L'A3D n'est pas une association partenaire de l'administration pénitentiaire. Elle est composée d'avocats investissant les champs de l'application des peines et du droit pénitentiaire. Elle se donne différentes missions : se former et former les acteurs de ses disciplines juridiques ; mettre en relation les détenus avec des professionnels de justice pour la défense de leurs droits ; entreprendre des actions de plaidoyer et contentieuses visant à défendre les droits fondamentaux des personnes privées de liberté.
Nous nous interrogeons quant à la proposition de résolution ayant conduit à la création de cette commission d'enquête. Je rejoins plusieurs des prises de parole de mes collègues. Je demeure relativement inquiet de la vision que peut avoir l'Assemblée nationale, ou que peuvent avoir certains de ses membres, vis-à-vis de la prison. Je demeure préoccupé par ce que les députés considèrent comme des enjeux dans la politique pénitentiaire française, deux ans après une condamnation historique de la France par la Cour européenne des droits de l'homme.

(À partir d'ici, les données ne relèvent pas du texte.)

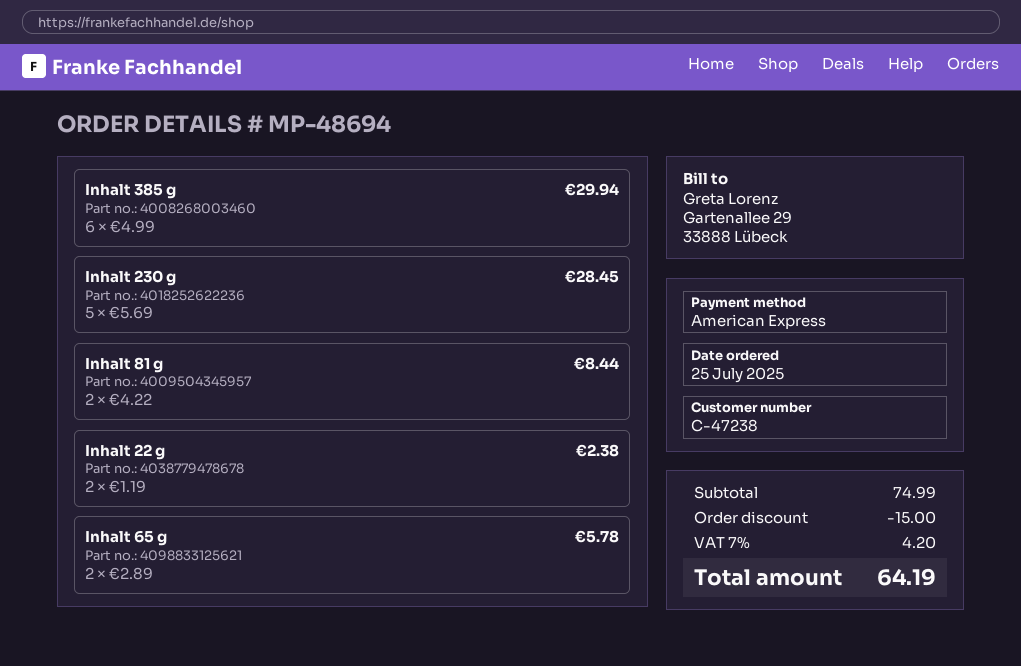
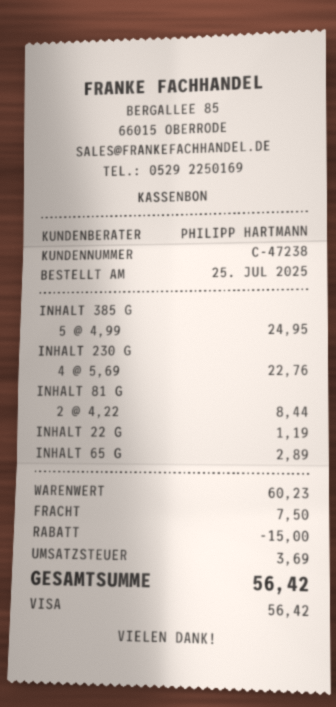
payment method: American Express -> Visa
Inhalt 385 g: 6 x 4.99 = 29.94 -> 5 x 4.99 = 24.95
Inhalt 230 g: 5 x 5.69 = 28.45 -> 4 x 5.69 = 22.76
Inhalt 22 g: 2 x 1.19 = 2.38 -> 1 x 1.19 = 1.19
Inhalt 65 g: 2 x 2.89 = 5.78 -> 1 x 2.89 = 2.89
subtotal: 74.99 -> 60.23
shipping: none -> 7.50
tax: 4.20 -> 3.69
total: 64.19 -> 56.42

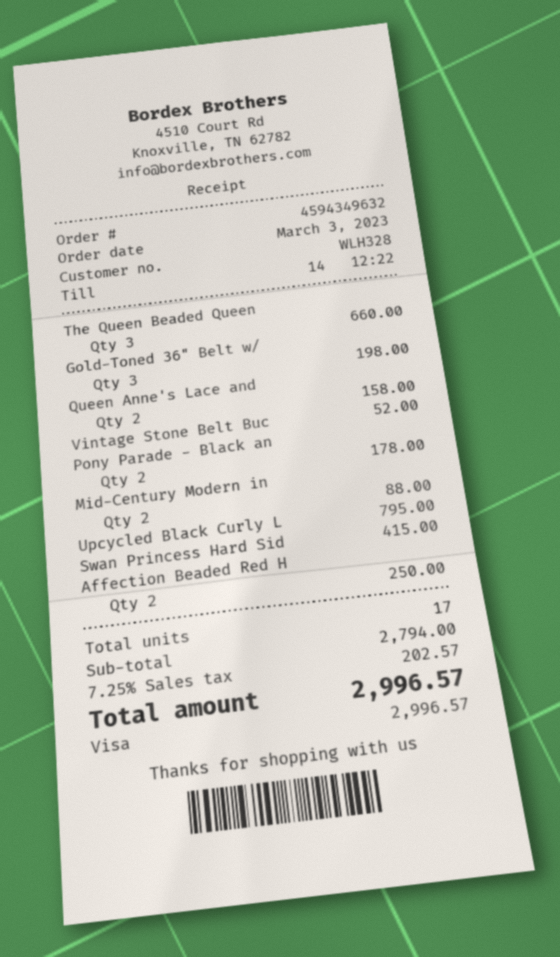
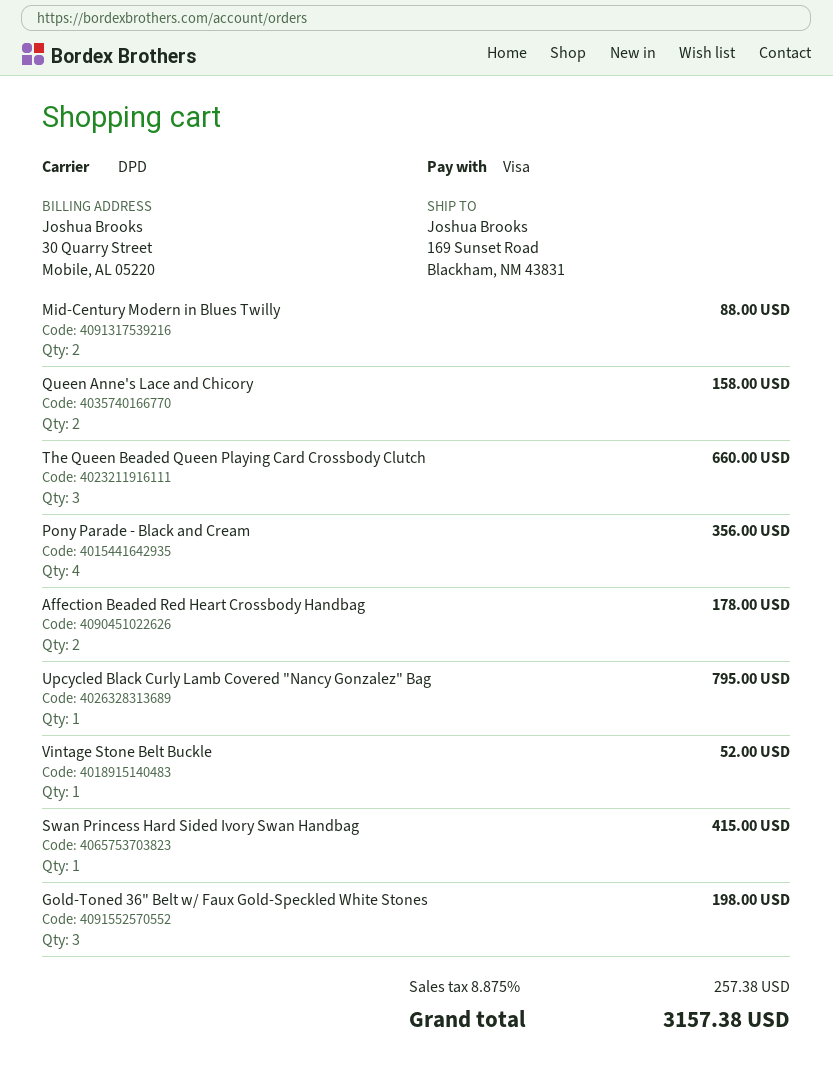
Pony Parade - Black an: 2 for 178.00 -> 4 for 356.00
Affection Beaded Red H: 2 for 250.00 -> 2 for 178.00
tax: 7.25% = 202.57 -> 8.875% = 257.38
total: 2996.57 -> 3157.38

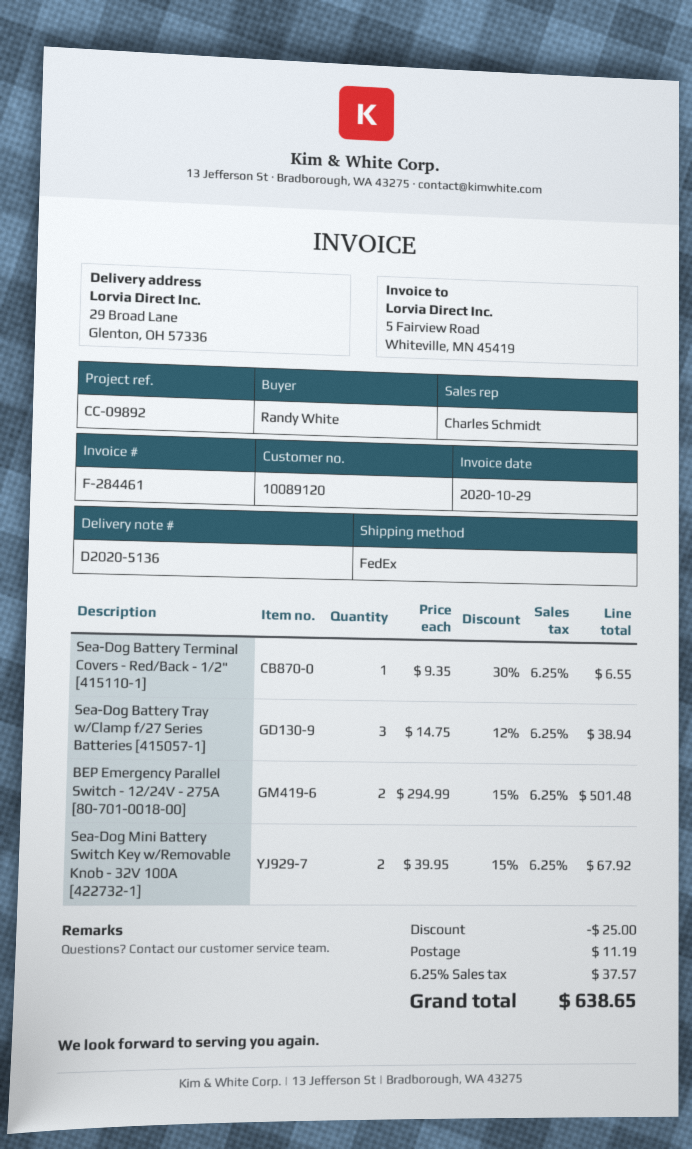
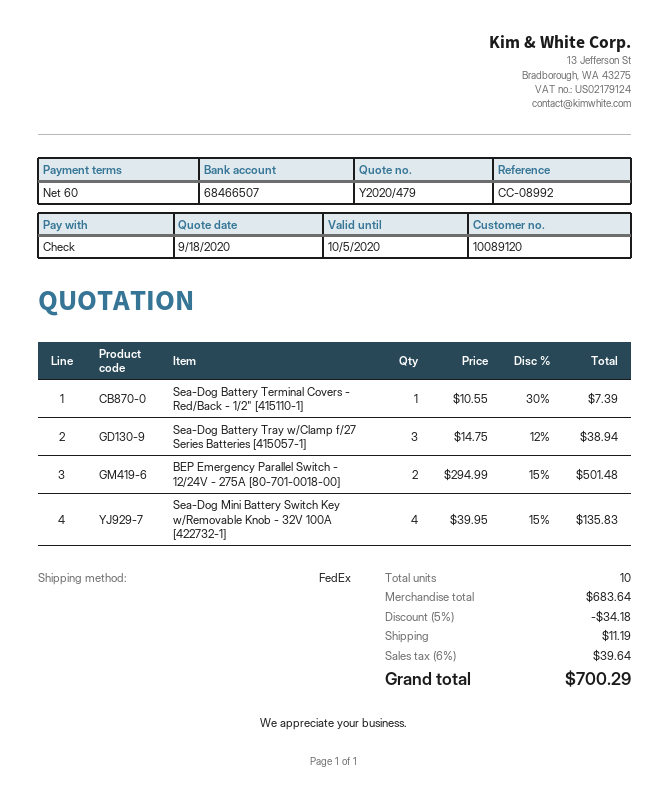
reference: CC-09892 -> CC-08992
Sea-Dog Battery Terminal Covers - Red/Back - 1/2" [415110-1]: 1 x 9.35 - 30% = 6.55 -> 1 x 10.55 - 30% = 7.39
Sea-Dog Mini Battery Switch Key w/Removable Knob - 32V 100A [422732-1]: 2 x 39.95 - 15% = 67.92 -> 4 x 39.95 - 15% = 135.83
discount: 25.00 -> 34.18
tax: 6.25% = 37.57 -> 6% = 39.64
total: 638.65 -> 700.29

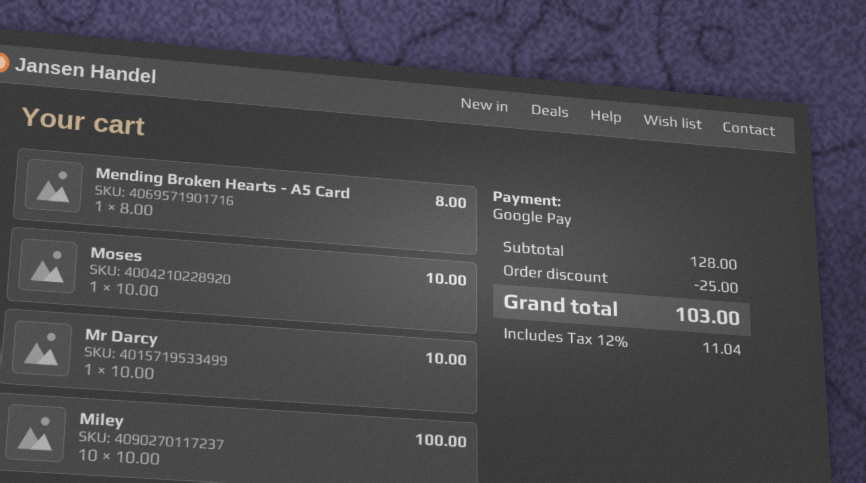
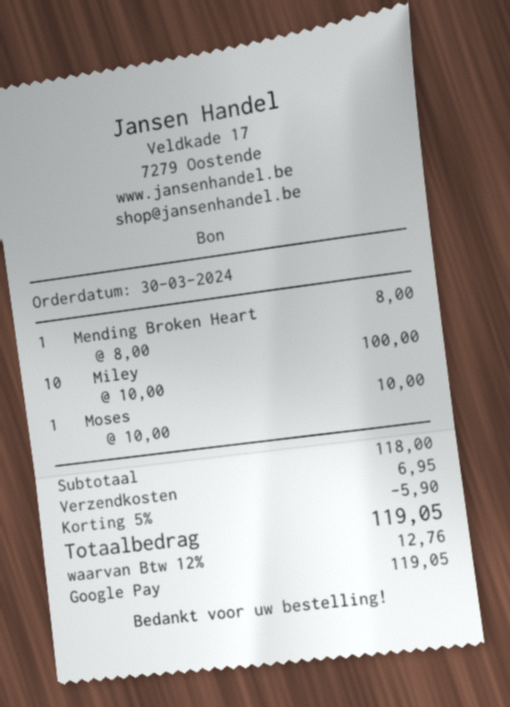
Mr Darcy: 1 x 10.00 = 10.00 -> none
subtotal: 128.00 -> 118.00
discount: 25.00 -> 5.90
shipping: none -> 6.95
tax: 12% = 11.04 -> 12% = 12.76
total: 103.00 -> 119.05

Regretter un faible taux d'incarcération, comme si ce dernier devait constituer un absolu en matière de justice pénale, me semble alarmant. Les raccourcis et les affirmations péremptoires concernant l'évolution de la criminalité en France sont particulièrement inquiétants de la part de la représentation nationale.
Les chiffres s'avèrent en effet bien plus nuancés que ce qu'affirme cette proposition de résolution. L'enfermement dans un paradigme de construction qui ne trouve pas sa fin sinon celle d'une incarcération massive et de condamnations répétées de la France par toutes les autorités nationales et internationales me semble préoccupant. Dans la précédente table ronde autant que pendant celle-ci, tous s'accordent à dire qu'il faut cesser cette politique de construction. Pourtant, nous entendons encore que la seule solution pour mettre un terme à la surpopulation carcérale reste la construction. C'est bien ainsi qu'est formulé votre questionnaire, notamment la question n° 9 : « Les programmes immobiliers en cours sont-ils suffisants pour le traitement de la surpopulation et les conditions de détentions ? ». À mon sens, la question serait plutôt de savoir si ces programmes sont capables de régler le problème de la surpopulation.
La focalisation de l'Assemblée nationale sur la question de la radicalisation et du phénomène de terrorisme islamique dans les prisons me semble étrange. En effet, il ne représente qu'un phénomène minoritaire par rapport aux nombres de personnes détenues et aux problématiques telles que celle de la pauvreté qui ont pu être évoquées et qui touchent une large majorité de la population carcérale. Les liens établis entre immigration, délinquance et population carcérale sont démentis par les faits.
Les dysfonctionnements de la politique pénitentiaire française sont clairs. Ils sont énoncés dans une série de rapports que vous connaissez de longue date et que certains d'entre vous ont rédigés. Je fais référence aux commissions et aux rapports parlementaires qui ont été mis en œuvre en 2000. Vous avez pris connaissance des différentes condamnations de la France par les autorités internationales, le comité de prévention de la torture, la Cour européenne des droits de l'homme, des autorités nationales : le CGLPL – contrôleur général des lieux de privation de liberté –, le défenseur des droits, la CNCDH – Commission nationale consultative des droits de l'homme. En réalité, les lignes politiques à investir sont évidentes. Elles sont indiquées dans l'ensemble de ces documents.
La politique pénitentiaire n'a guère changé depuis la fin des années 50 : il s'agit d'une politique sécuritaire, qui refuse de reconnaître des droits aux personnes détenues s'il n'existe pas de contraintes de la part d'autorités judiciaires, juge judiciaire ou administratif. Cette évolution s'est construite à la force du droit. Il est important que l'Assemblée nationale, autour de votre rapport à venir, dispose d'un coup d'avance sur les prochaines décisions. Elle pourrait décider de prendre à bras-le-corps les dysfonctionnements du milieu carcéral, changer de ligne politique et d'approche vis-à-vis des politiques pénales. L'unique solution reste un moindre recours à l'incarcération et une reconnaissance des droits fondamentaux des personnes détenues.